WHAT IS NEEDED => At the line containing "of local habitat", begin setting down the entries exactly, and stop only after the last line.
=== Section Start ===
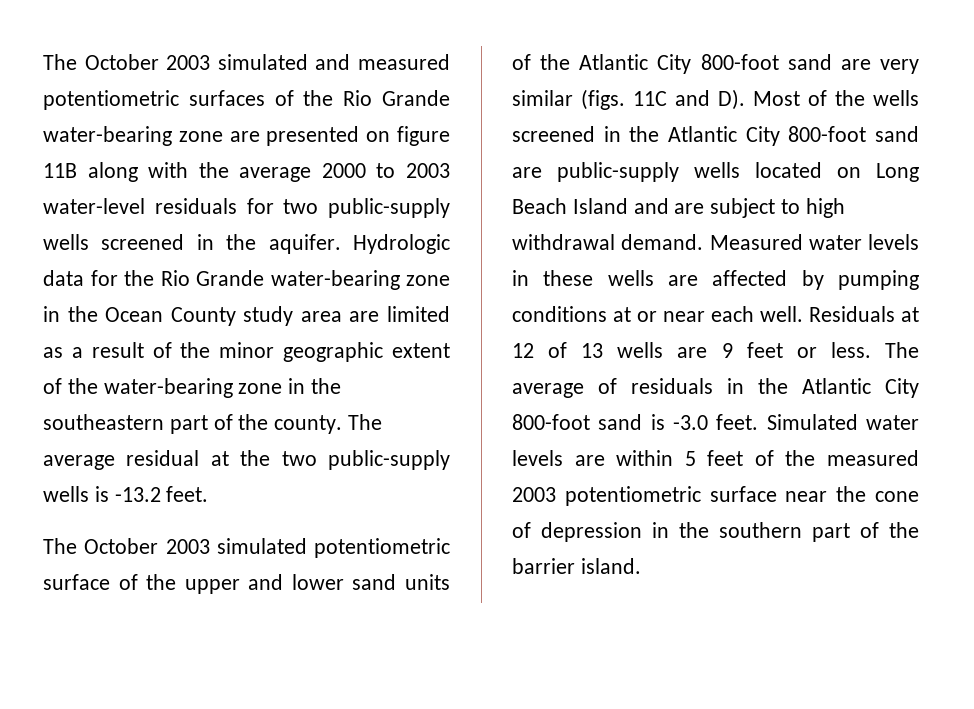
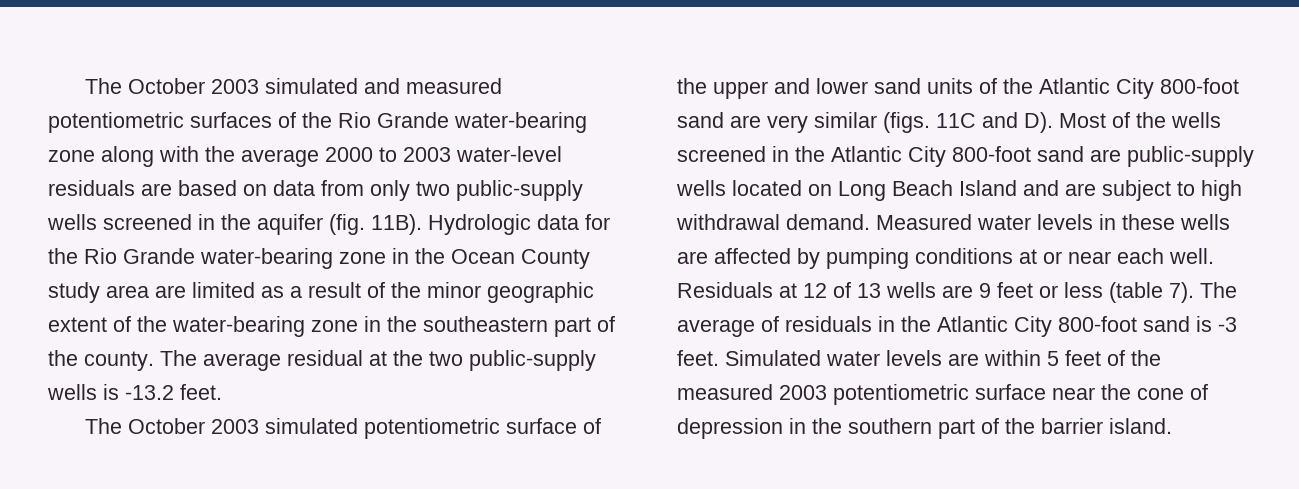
- The October 2003 simulated and measured potentiometric surfaces of the Rio Grande water-bearing zone are presented on figure 11B along with the average 2000 to 2003 water-level residuals for two public-supply wells screened in the aquifer.
+ The October 2003 simulated and measured potentiometric surfaces of the Rio Grande water-bearing zone along with the average 2000 to 2003 water-level residuals are based on data from only two public-supply wells screened in the aquifer (fig. 11B).
- Residuals at 12 of 13 wells are 9 feet or less.
+ Residuals at 12 of 13 wells are 9 feet or less (table 7).
- The average of residuals in the Atlantic City 800-foot sand is -3.0 feet.
+ The average of residuals in the Atlantic City 800-foot sand is -3 feet.

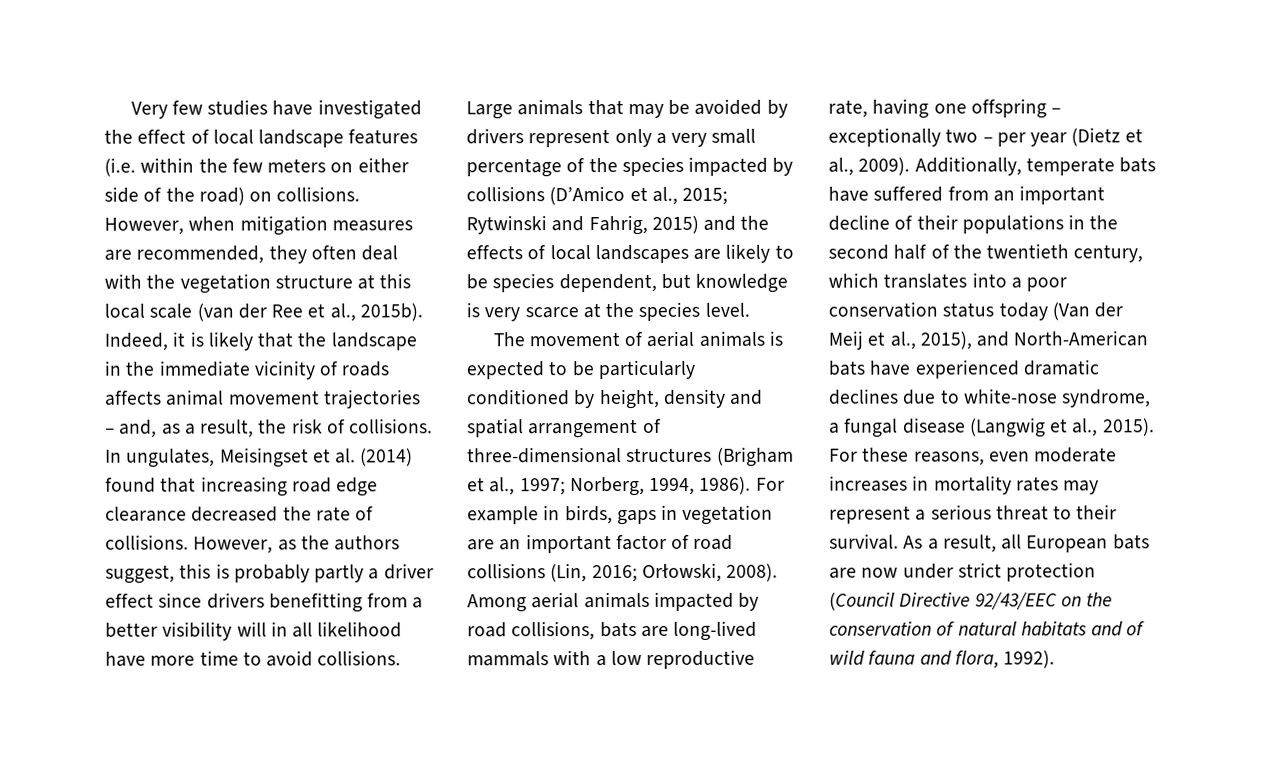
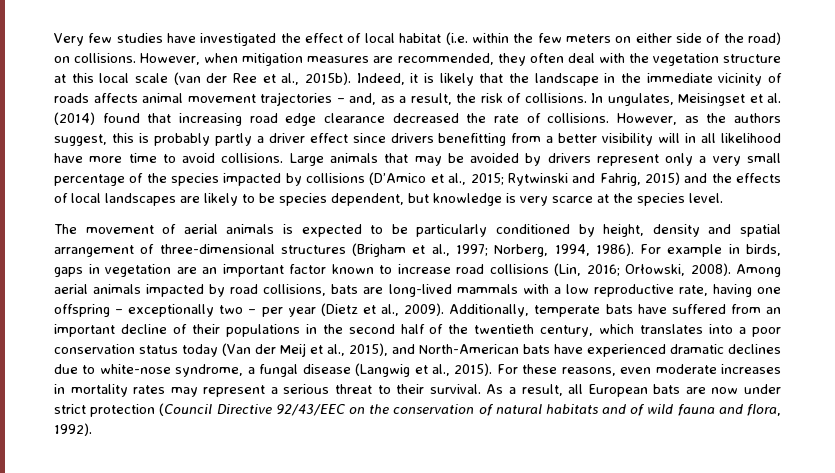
- Very few studies have investigated the effect of local landscape features (i.e. within the few meters on either side of the road) on collisions.
+ Very few studies have investigated the effect of local habitat (i.e. within the few meters on either side of the road) on collisions.
- For example in birds, gaps in vegetation are an important factor of road collisions (Lin, 2016; Orłowski, 2008).
+ For example in birds, gaps in vegetation are an important factor known to increase road collisions (Lin, 2016; Orłowski, 2008).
=== Section End ===
THE COMPLETED TASK =>
+ Very few studies have investigated the effect of local habitat (i.e. within the few meters on either side of the road) on collisions.
- For example in birds, gaps in vegetation are an important factor of road collisions (Lin, 2016; Orłowski, 2008).
+ For example in birds, gaps in vegetation are an important factor known to increase road collisions (Lin, 2016; Orłowski, 2008).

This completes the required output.